Influence of Non-Newtonian rheology on magma degassing

TL;DR

This study demonstrates through laboratory experiments that non-Newtonian magma rheology alone can cause diverse volcanic degassing behaviors, including spontaneous switching between bubbling and channeling regimes, depending on rheological properties.

Contribution

The paper reveals that non-Newtonian rheology of magma can independently induce complex degassing patterns, highlighting its importance in volcanic eruption dynamics.

Findings

Critical flow rate Q* triggers regime switching.

Q* decreases with increasing gas volume fraction.

Non-Newtonian properties influence degassing behavior.

Abstract

Many volcanoes exhibit temporal changes in their degassing process, from rapid gas puffing to lava fountaining and long-lasting quiescent passive degassing periods.

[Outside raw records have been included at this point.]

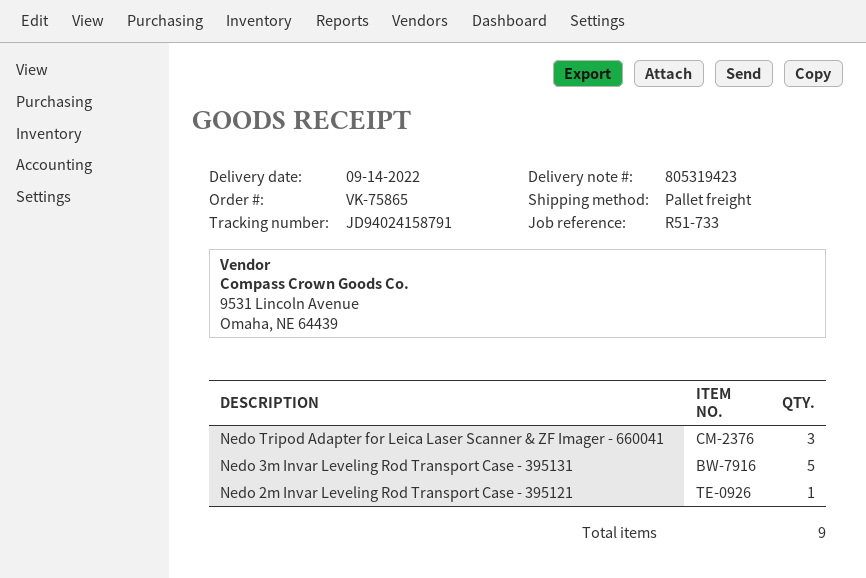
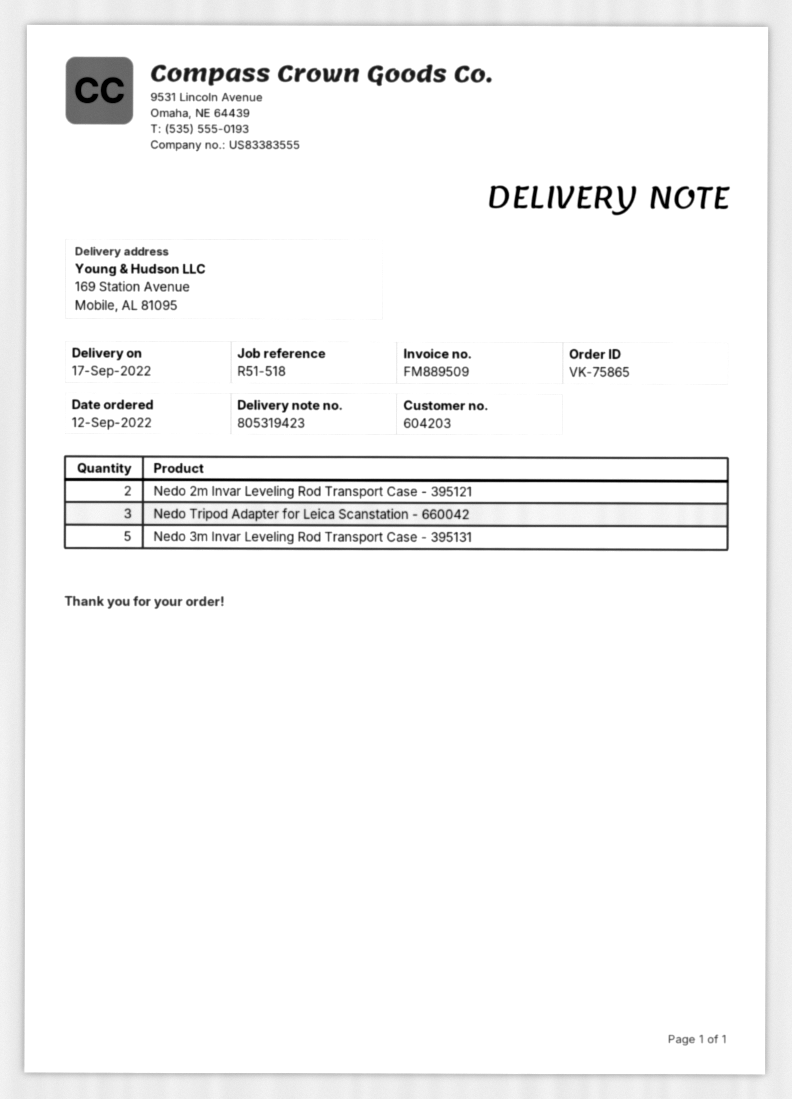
delivery date: 2022-09-14 -> 2022-09-17
reference: R51-733 -> R51-518
Nedo Tripod Adapter for Leica Laser Scanner & ZF Imager - 660041: 3 -> none
Nedo 2m Invar Leveling Rod Transport Case - 395121: 1 -> 2
Nedo Tripod Adapter for Leica Scanstation - 660042: none -> 3

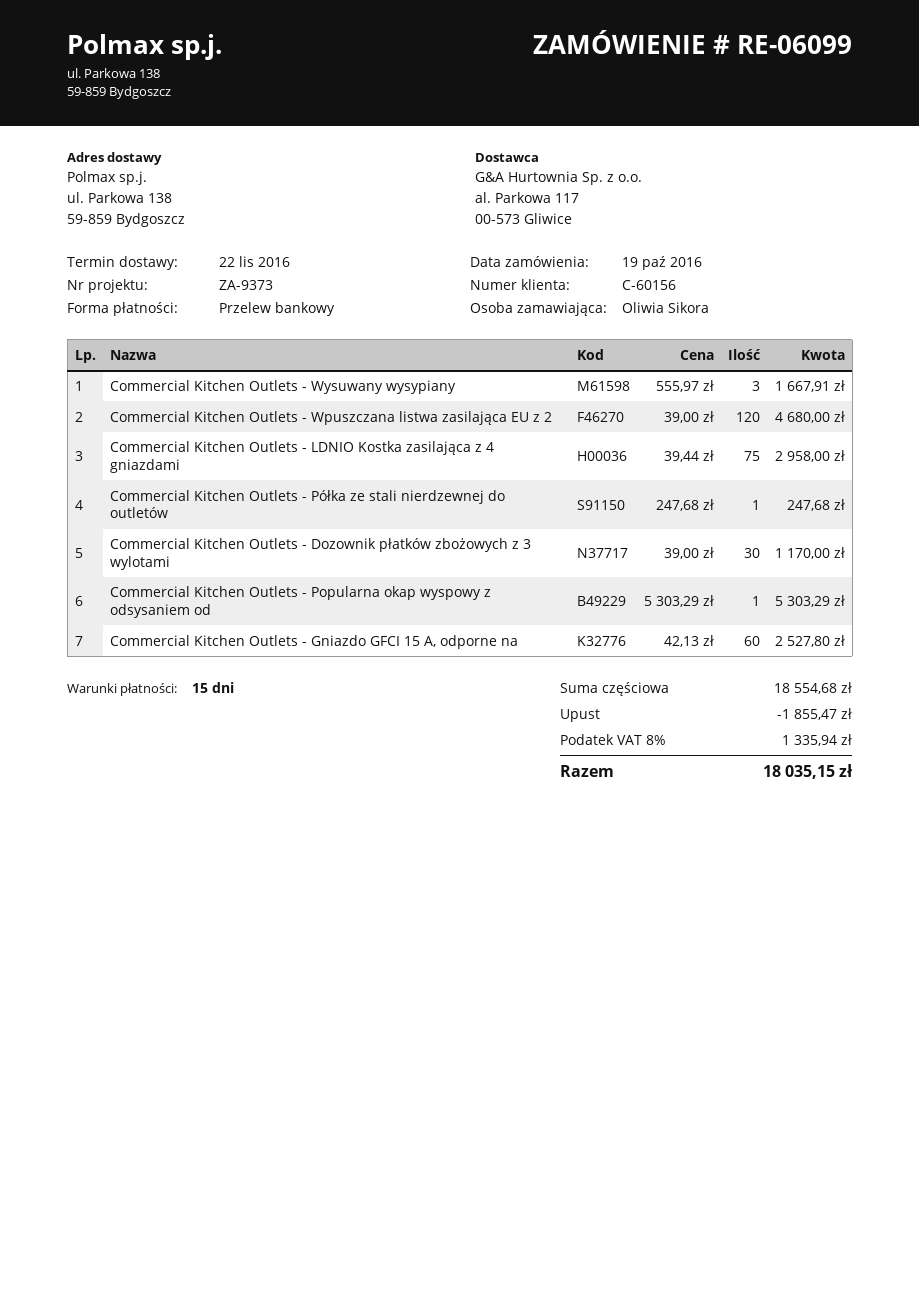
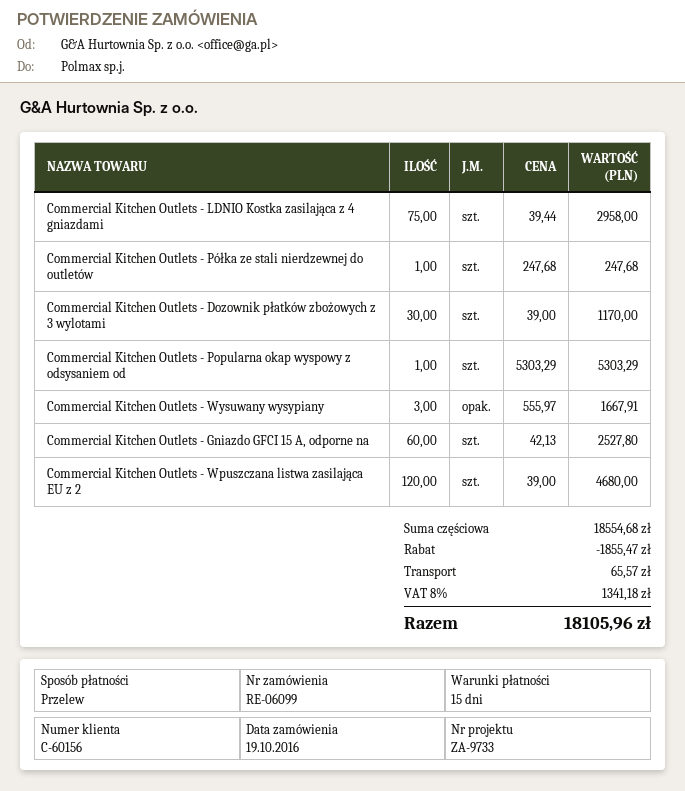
reference: ZA-9373 -> ZA-9733
shipping: none -> 65.57
tax: 8% = 1335.94 -> 8% = 1341.18
total: 18035.15 -> 18105.96

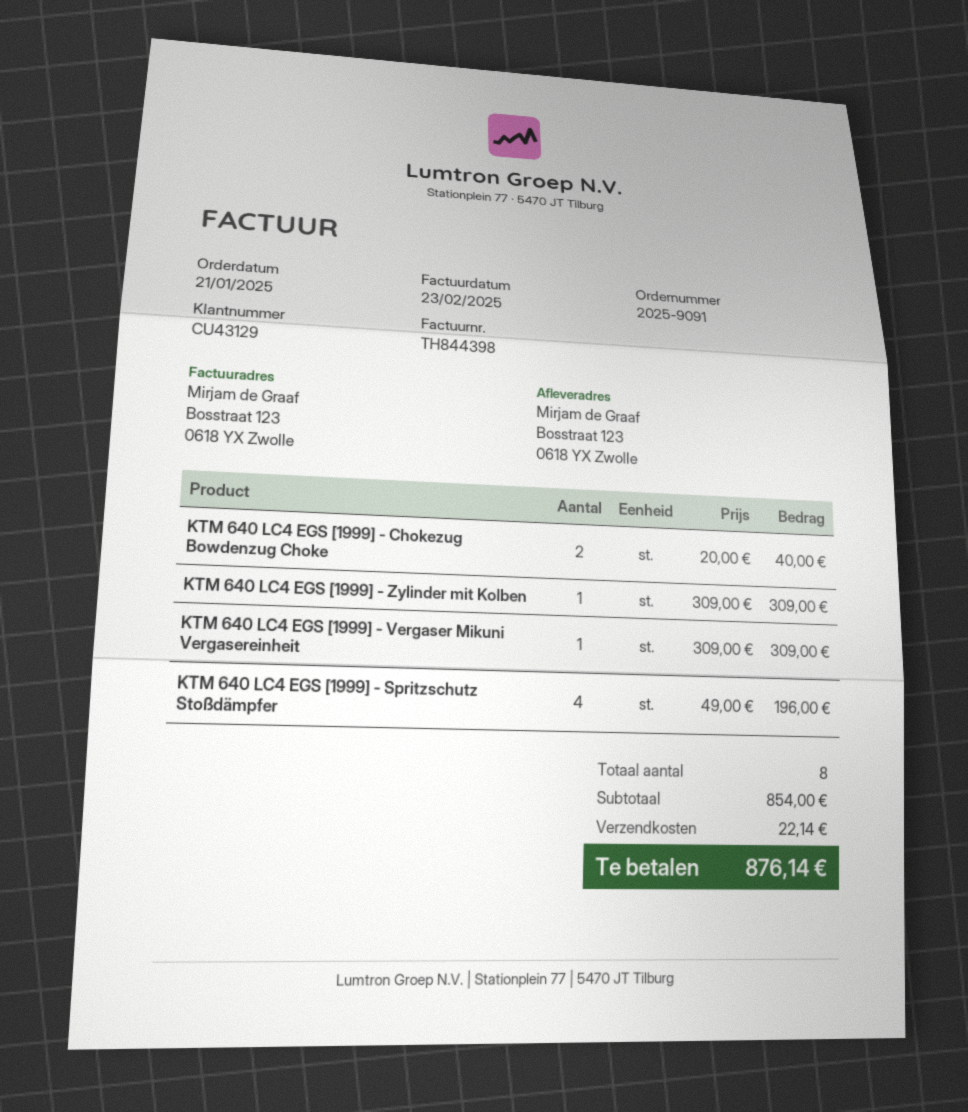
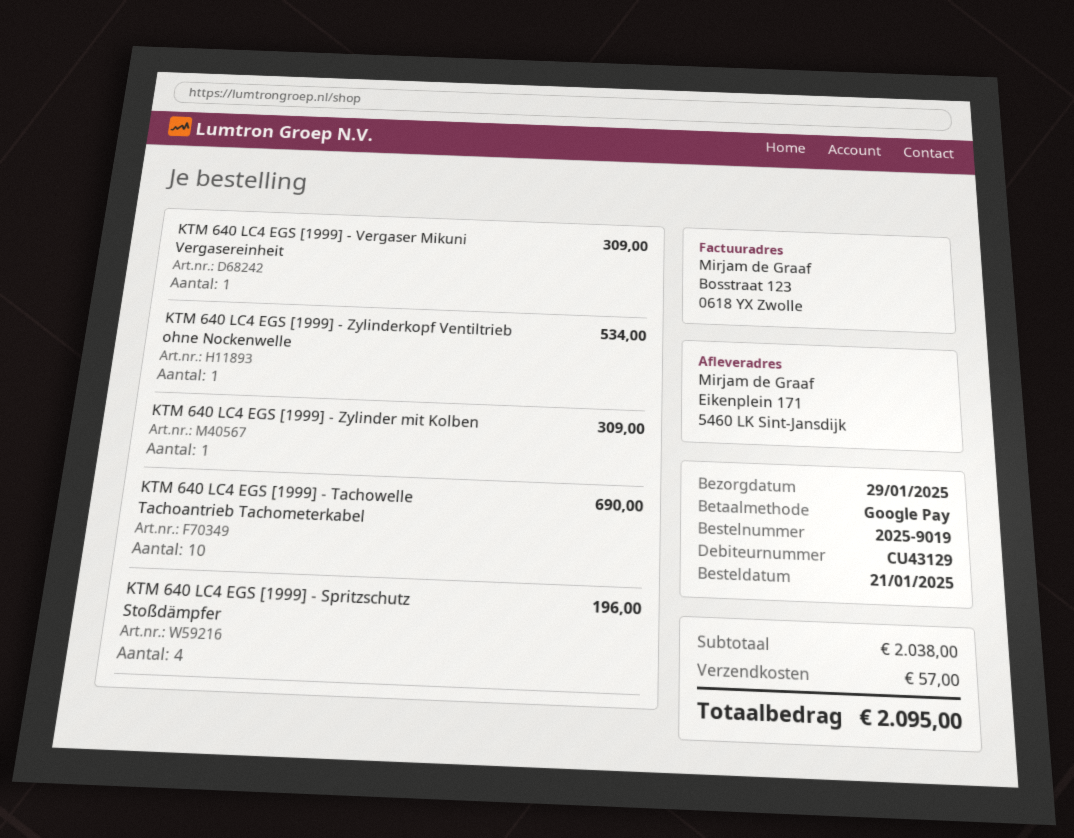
order number: 2025-9091 -> 2025-9019
ship to: Bosstraat 123, 0618 YX Zwolle -> Eikenplein 171, 5460 LK Sint-Jansdijk
KTM 640 LC4 EGS [1999] - Chokezug Bowdenzug Choke: 2 for 40.00 -> none
KTM 640 LC4 EGS [1999] - Zylinderkopf Ventiltrieb ohne Nockenwelle: none -> 1 for 534.00
KTM 640 LC4 EGS [1999] - Tachowelle Tachoantrieb Tachometerkabel: none -> 10 for 690.00
subtotal: 854.00 -> 2038.00
shipping: 22.14 -> 57.00
total: 876.14 -> 2095.00

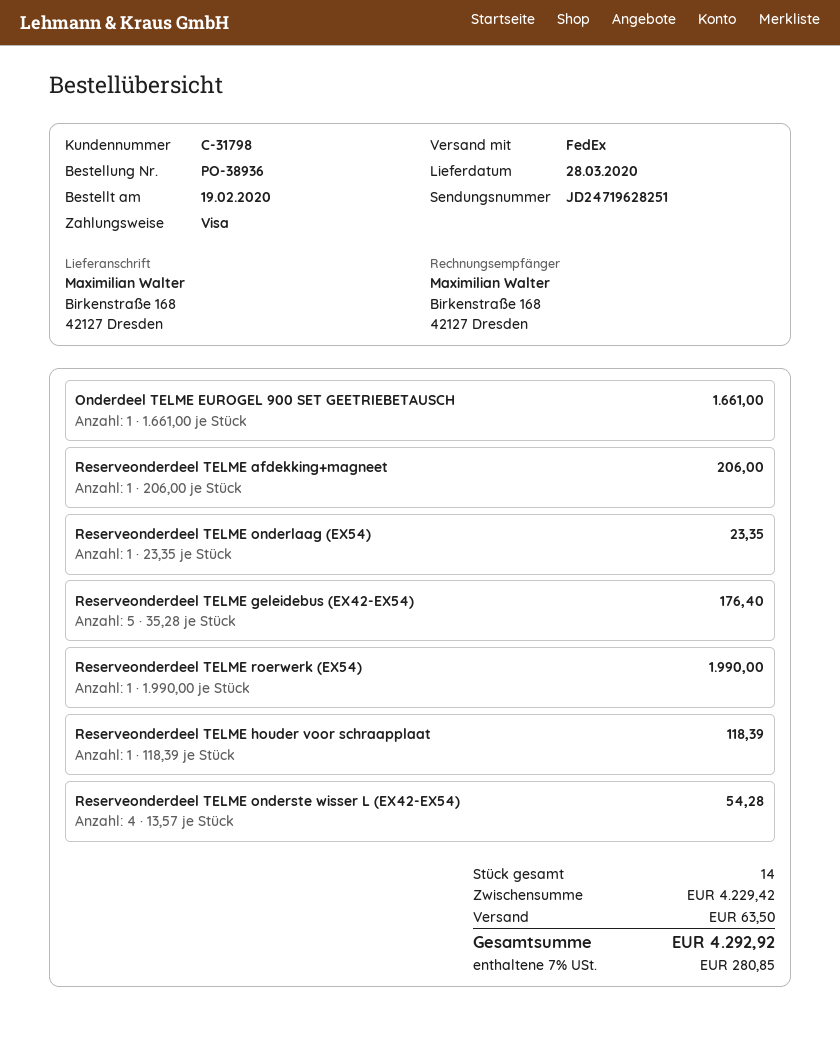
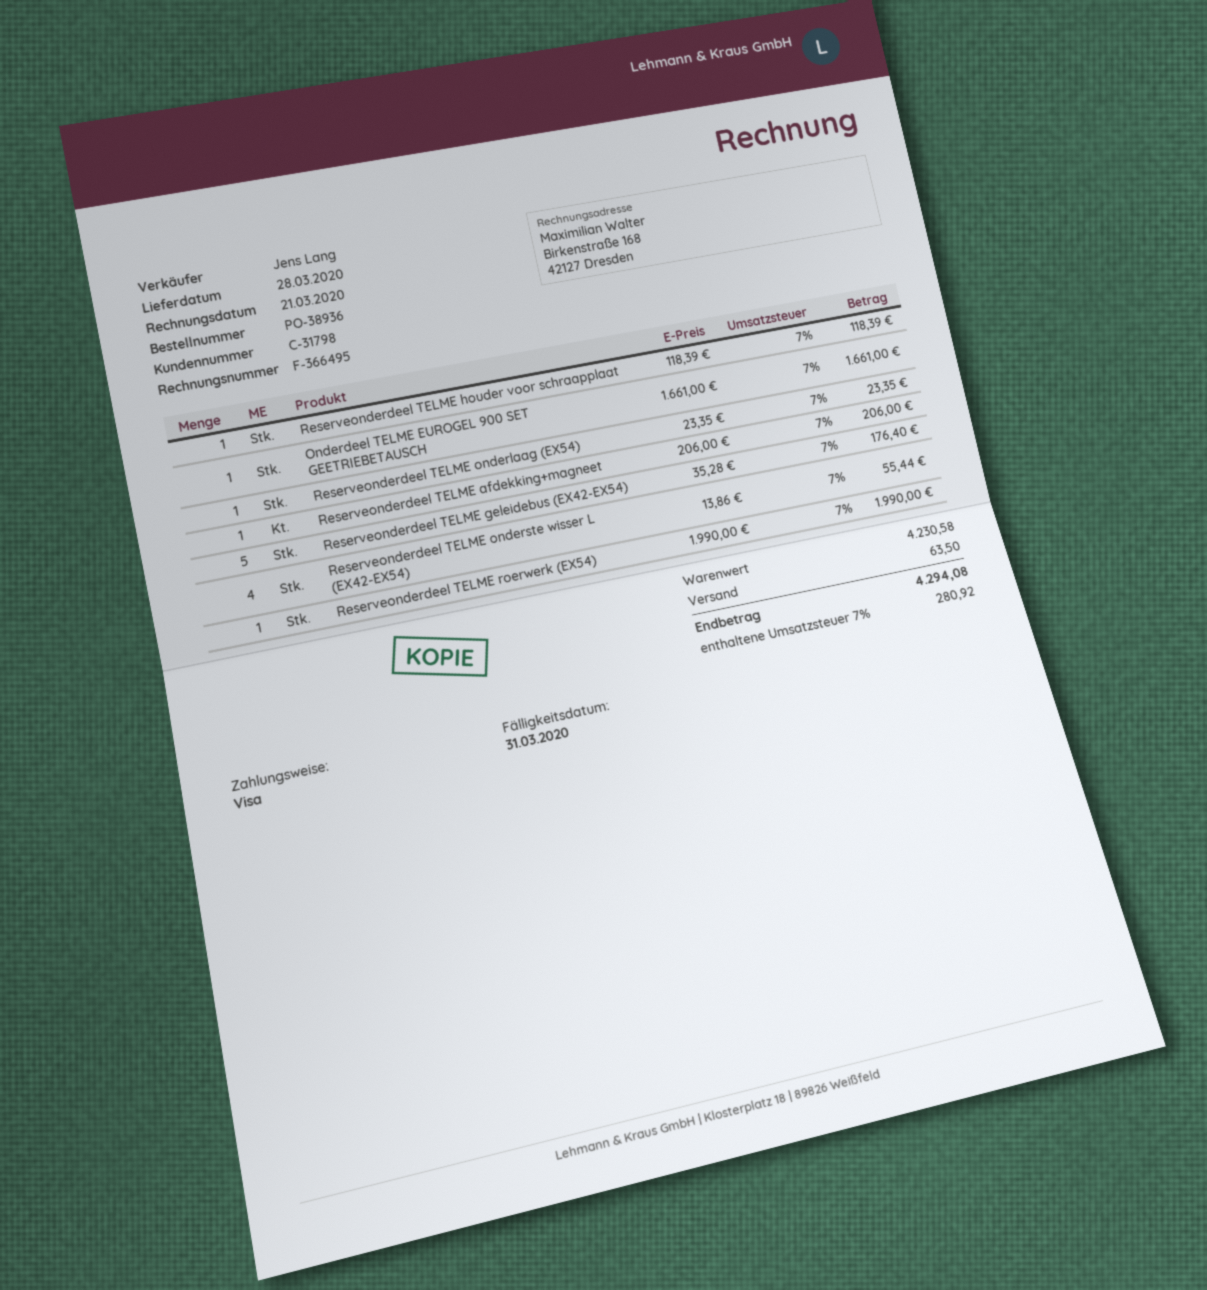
Reserveonderdeel TELME onderste wisser L (EX42-EX54): 4 x 13.57 = 54.28 -> 4 x 13.86 = 55.44
subtotal: 4229.42 -> 4230.58
tax: 7% = 280.85 -> 7% = 280.92
total: 4292.92 -> 4294.08

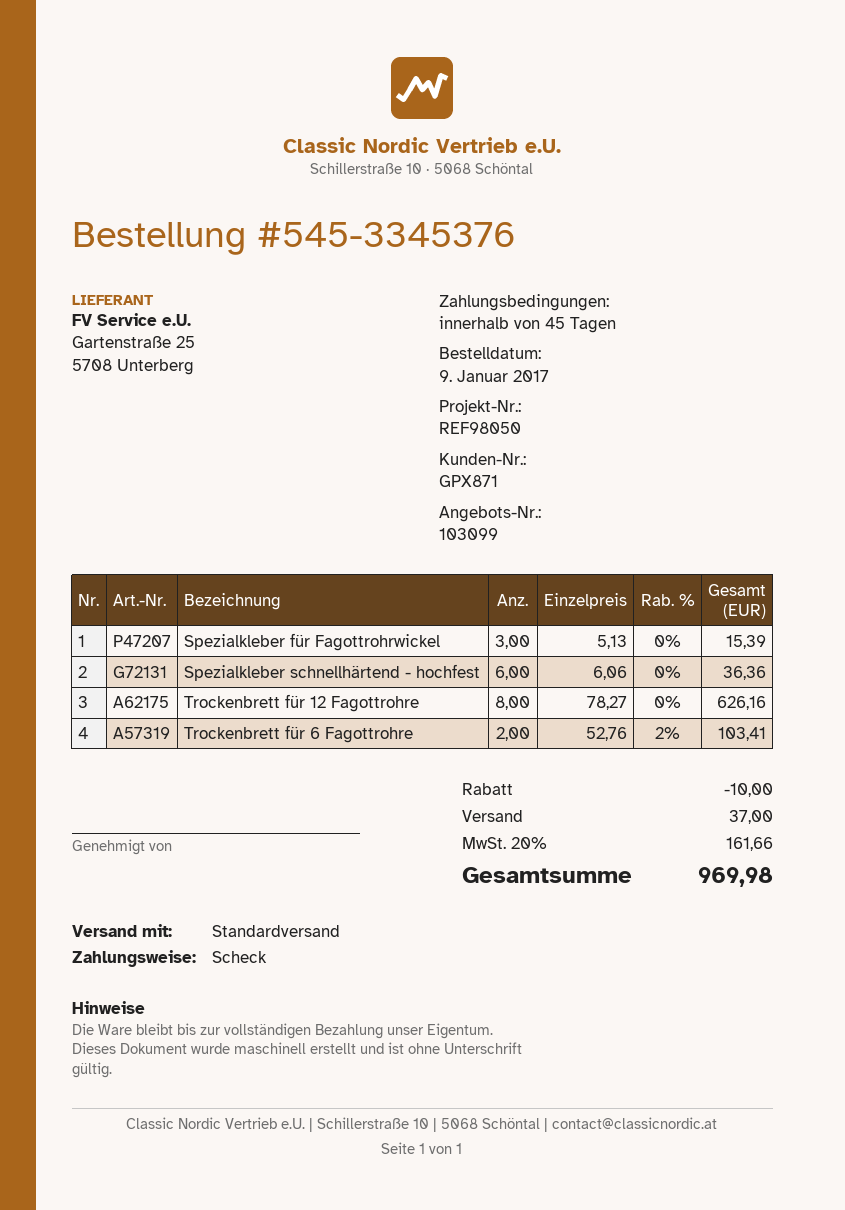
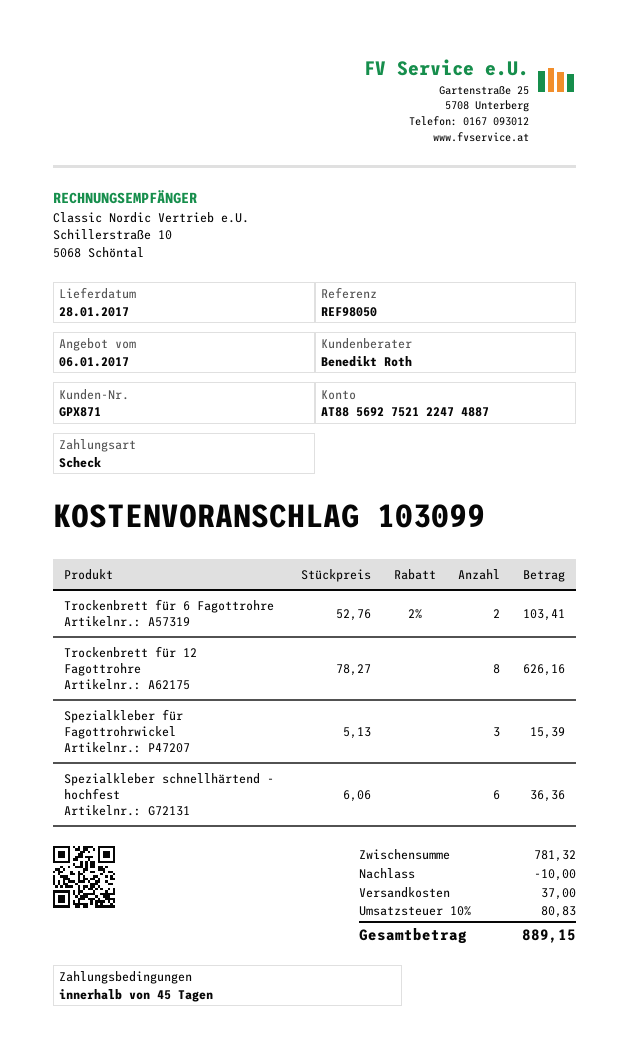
tax: 20% = 161.66 -> 10% = 80.83
total: 969.98 -> 889.15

This range of behaviors has been explained in terms of changes in gas flux and/or magma input rate. We report here a simple laboratory experiment which shows that the non- Newtonian rheology of magma can be responsible, alone, for such intriguing behavior, even in a stationary gas flux regime. We inject a constant gas flow-rate Q at the bottom of a non-Newtonian fluid column, and demonstrate the existence of a critical flow rate Q* above which the system spontaneously alternates between a bubbling and a channeling regime, where a gas channel crosses the entire fluid column. The threshold Q* depends on the fluid rheological properties which are controlled, in particular, by the gas volume fraction (or void fraction) {\phi}. When {\phi} increases, Q* decreases and the degassing regime changes. Non-Newtonian properties of magma might therefore play a crucial role in volcanic eruption dynamics.